Cuando se hubo ido, Dione se quedó mirando el Golfo largo rato, contemplando las olas eternas que se precipitaban hacia la playa con su espuma turquesa y verdemar y bullían, blancas, al abalanzarse sobre la arena. Era una suerte que sus vacaciones estuvieran tocando a su fin, que ya hubiera disfrutado casi de dos semanas enteras de perfecto sosiego en aquel enclave de Florida, sin hacer nada más esforzado que pasear por la playa. Ya había empezado a pensar vagamente en su siguiente trabajo, pero, al parecer, sus planes habían cambiado de pronto.

Abrió el sobre, levantó las radiografías a la luz una por una e hizo una mueca al ver que el daño que había sufrido un cuerpo fuerte y lleno de vida. Era un milagro que no se hubiera matado en el acto. Pero las radiografías tomadas tras cada operación mostraban que los huesos habían curado mejor de lo que cabía esperar. Las articulaciones habían sido reconstruidas; los tornillos y las placas metálicas habían recompuesto su cuerpo. Dione inspeccionó minuciosamente las últimas radiografías. El cirujano era un genio, o el resultado era un milagro, o quizá se tratara de una mezcla de las dos cosas. No veía razón física alguna para que Blake no pudiera volver a caminar, siempre y cuando los nervios no hubieran quedado destruidos por completo.
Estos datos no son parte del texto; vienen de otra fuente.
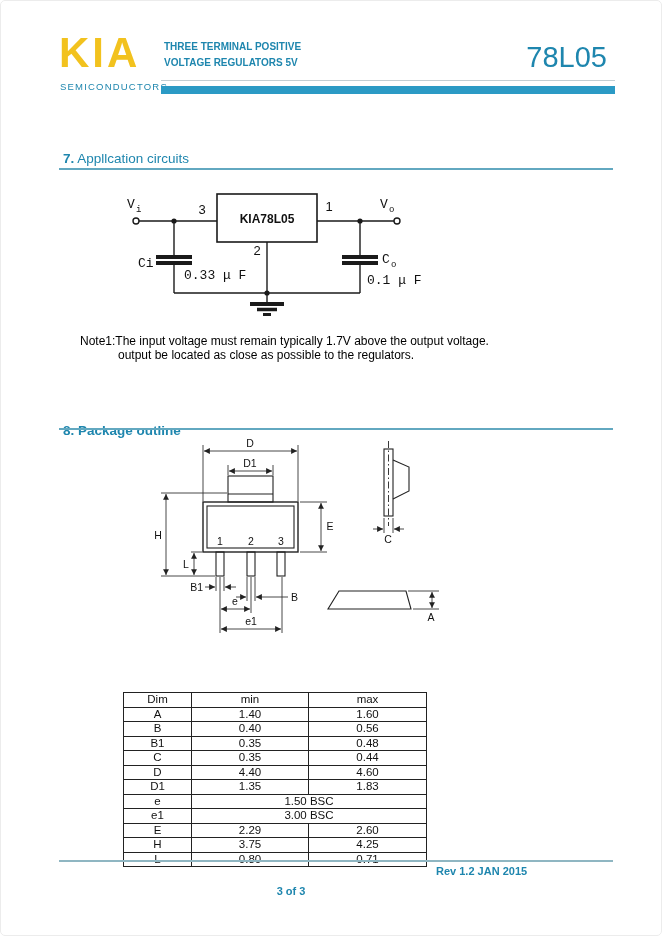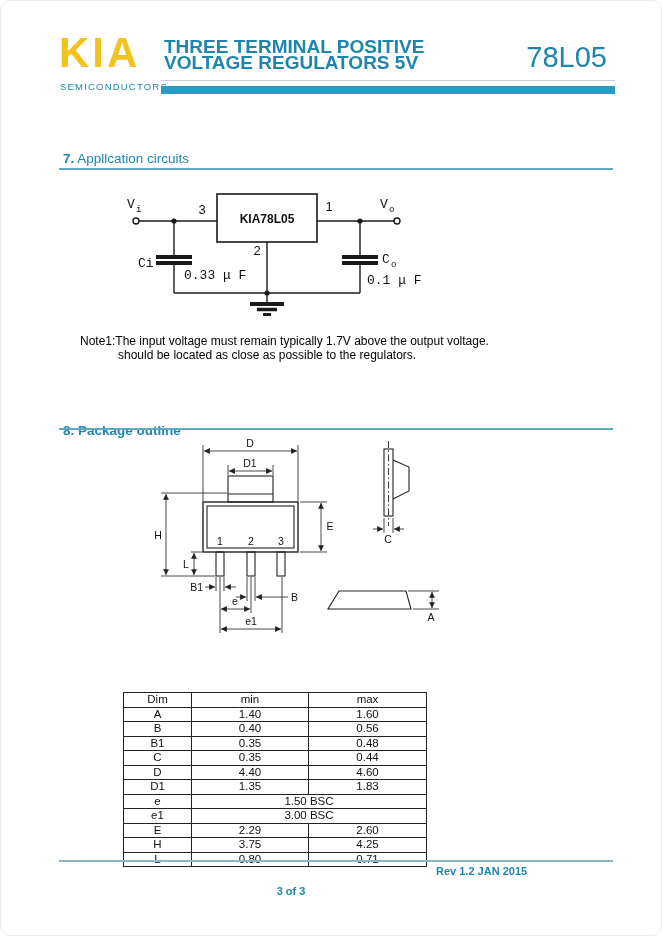--- a/index.html
+++ b/index.html
@@ -5,7 +5,7 @@
   html,body{margin:0;padding:0;background:#fff;}
   .page{
     position:relative;width:662px;height:936px;background:#fff;overflow:hidden;
-    font-family:"Liberation Sans",sans-serif;box-sizing:border-box;border:1px solid #ececec;border-radius:10px;
+    font-family:"Liberation Sans",sans-serif;box-sizing:border-box;border:1px solid #ececec;border-radius:5px;
   }
   
   .logo-text{position:absolute;left:58px;top:30px;font-size:42px;font-weight:bold;letter-spacing:3px;color:var(--yellow,#f2c21e);line-height:44px;}

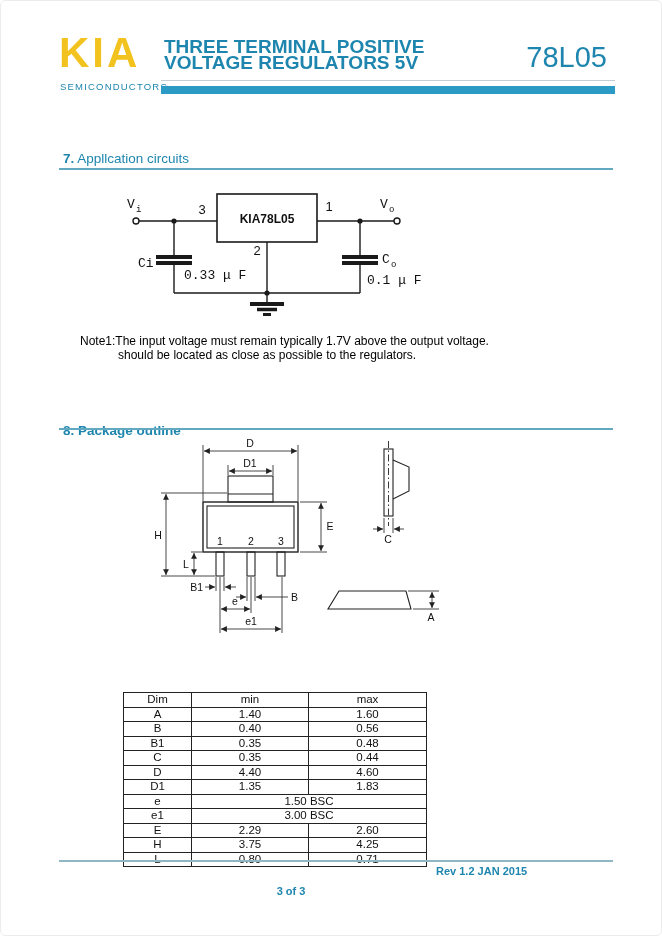--- a/index.html
+++ b/index.html
@@ -10,7 +10,7 @@
   
   .logo-text{position:absolute;left:58px;top:30px;font-size:42px;font-weight:bold;letter-spacing:3px;color:var(--yellow,#f2c21e);line-height:44px;}
   .logo-sub{position:absolute;left:59px;top:80px;font-size:9.5px;letter-spacing:1.2px;color:var(--teal,#1e86ae);}
-  .header-title{position:absolute;left:163px;top:38px;font-size:19px;font-weight:bold;color:var(--teal,#1e86ae);line-height:15.5px;}
+  .header-title{position:absolute;left:163px;top:38px;font-size:10px;font-weight:bold;color:var(--teal,#1e86ae);line-height:15.5px;}
   .part-number{position:absolute;right:54px;top:40px;font-size:29px;color:var(--teal,#1e86ae);}
   .header-thinline{position:absolute;left:160px;top:79px;width:454px;height:1px;background:#c2ced3;}
   .header-bar{position:absolute;left:160px;top:85px;width:454px;height:8px;background:var(--bar,#2b9ac5);}

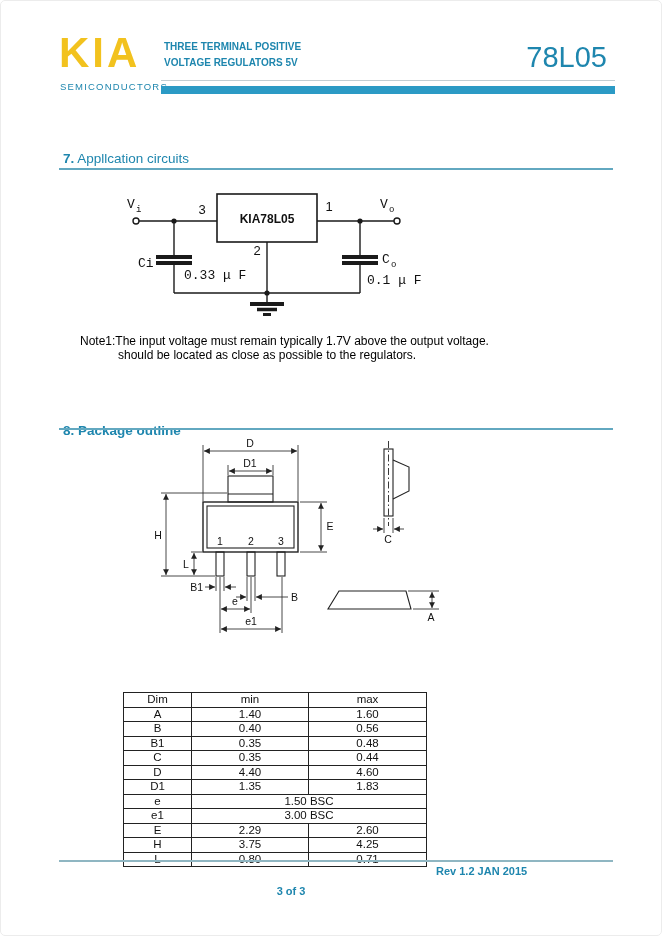--- a/index.html
+++ b/index.html
@@ -110,7 +110,7 @@
 
   <div class="notes">
     <div>Note1:The input voltage must remain typically 1.7V above the output voltage.</div>
-    <div class="note-indent">should be located as close as possible to the regulators.</div>
+    <div class="note-indent">output be located as close as possible to the regulators.</div>
   </div>
 
   <div class="sec-title sec8-title">

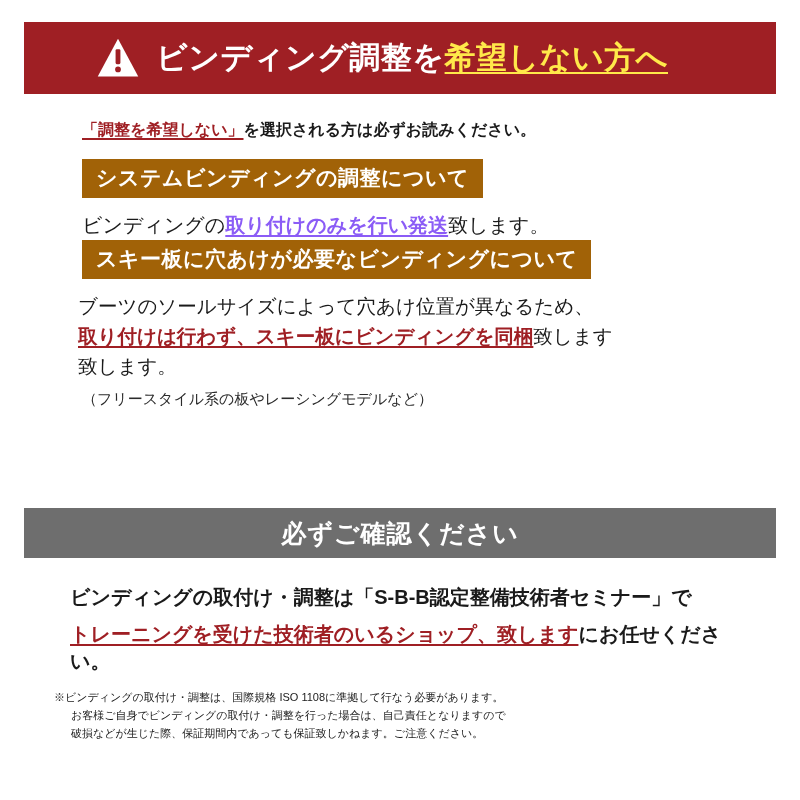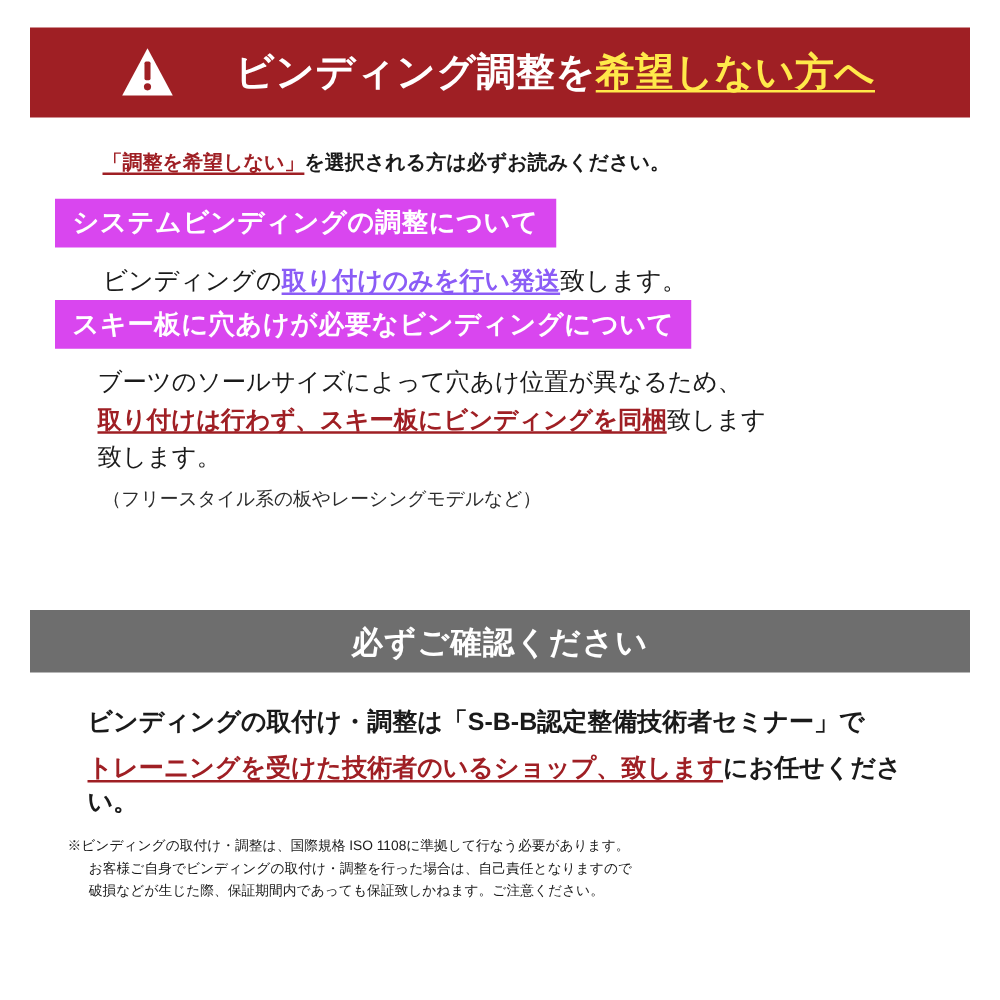--- a/index.html
+++ b/index.html
@@ -39,7 +39,6 @@
     align-items: center;
     padding: 0 18px;
     box-sizing: border-box;
-    gap: 32px;
   }
   .warn-icon {
     width: 44px;

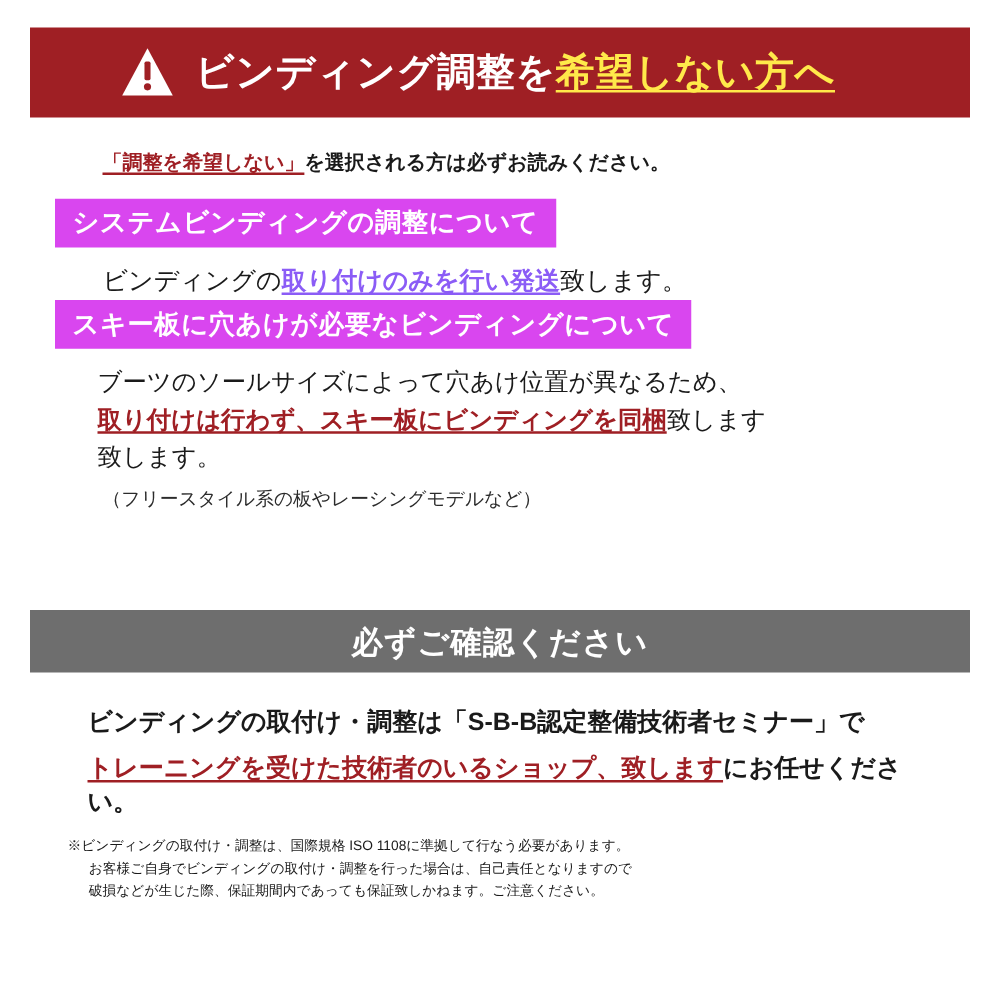--- a/index.html
+++ b/index.html
@@ -82,11 +82,12 @@
 
   .subhead {
     display: inline-block;
-    background: #d946ef;
+    background: #a16207;
     color: #ffffff;
     font-size: 21px;
     font-weight: bold;
     padding: 5px 14px 6px 14px;
+    margin-left: 38px;
     letter-spacing: 0.5px;
   }
   .para {

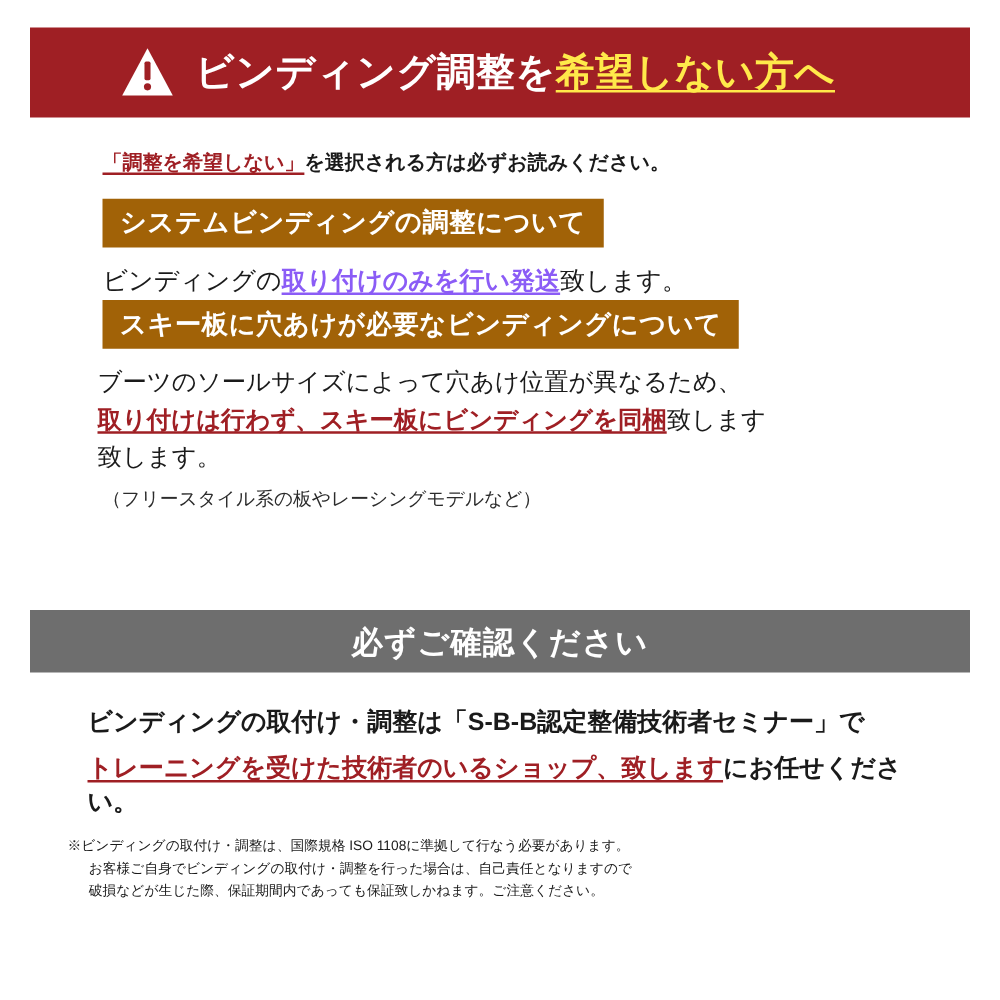--- a/index.html
+++ b/index.html
@@ -126,7 +126,7 @@
   .panel-bottom {
     position: absolute;
     left: 24px;
-    top: 488px;
+    top: 508px;
     width: 752px;
     height: 268px;
     background: #ffffff;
Comenzó a leer el informe del cirujano, concentrándose con denuedo en cada detalle hasta que comprendió exactamente qué lesiones tenía y a qué tratamiento se le había sometido. Aquel hombre volvería a caminar. ¡Ella le obligaría! Al final, el informe mencionaba que la falta de cooperación del paciente y la hondura de su depresión impedían su restablecimiento. Dione casi podía sentir la frustración del cirujano al escribir aquello; después de sus minuciosos esfuerzos, después del éxito inesperado de sus técnicas, el paciente se negaba a cooperar. Lo recogió todo y, cuando se disponía a volver a meterlo en el sobre, vio que había algo más dentro: un trozo de papel rígido que no había sacado. Lo sacó y le dio la vuelta. No era un trozo de papel. Era una fotografía.